For product-oriented founders
In this scenario, you want a Director or Senior PM who is great at execution. Remember, it’s not a bad thing if the founder is product-oriented; in fact, it’s amazing! The founder has likely done the completely unnatural act of creating something from scratch, convincing people to pay for it, and creating jobs along the way. So even though you want top-level talent, he or she needs a healthy dose of humility to work with a founder/CEO who is somewhat the CPO as well.
For non-product oriented founders
This is a trickier situation because, even if a founder has no formal product background, they still have strong opinions on the product (and rightfully so).

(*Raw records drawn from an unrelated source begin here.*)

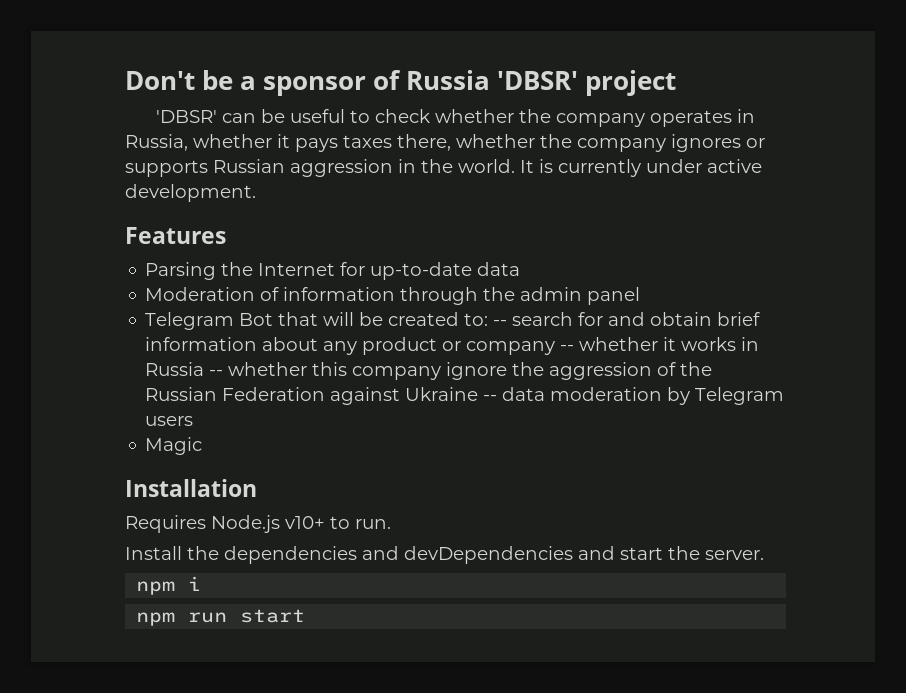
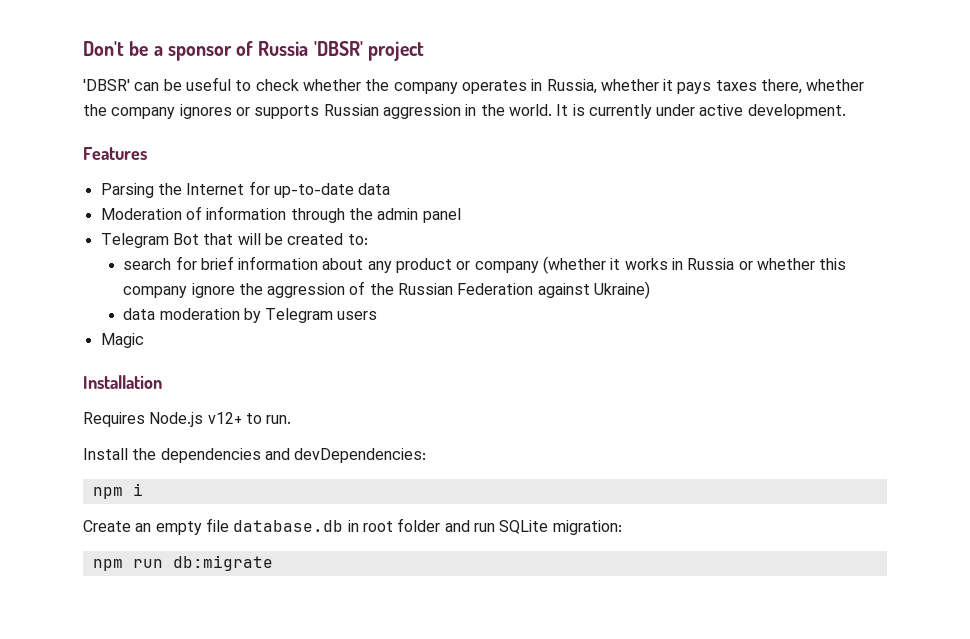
[493,320,508,326] -- -> (368, 239) //
[608,312,713,326] and obtain -> (197, 263) none
[560,337,659,351] -- whether -> [543,256,607,274] (whether
[209,370,224,376] -- -> [738,261,753,270] or
[405,387,498,401] Ukraine -- -> [594,281,651,299] Ukraine) //
[285,516,325,529] v10+ -> [207,412,242,424] v12+
[404,546,764,564] [136,576,202,595] devDependencies and start the server. // npm i -> [294,448,427,463] [92,483,143,499] [83,518,622,535] devDependencies: // npm i // Create an empty file database.db in root folder and run SQLite migration:
[240,609,306,623] start -> [172,555,273,571] db:migrate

Even if the founder is a salesperson, they’re likely a salesperson who thinks that they have better product ideas than most product people. And guess what? They probably do. So even in this case, Tatyana still advises against hiring a C-level person. Instead, hire someone with strong execution, some management experience, and enough wherewithal to build out the team as the company scales.
At some point, you may need a CPO, but maybe you won’t! For example, even when Tatyana worked at Salesforce, Marc [Benioff] was involved in many product decisions一even at a massive scale. Some companies may never need a true CPO.
If you’re still on the fence, ask yourself: Are you really looking for somebody to take over the critical and long-term product decisions? If so, hire a CPO.
During moments of chaos, it’s essential that Product Leaders block out the noise and become laser-focused on the things that matter most to your organization. By setting up frameworks to guide the product develop and prioritization process, you can set yourself up for success一even when sh*t hits the fan.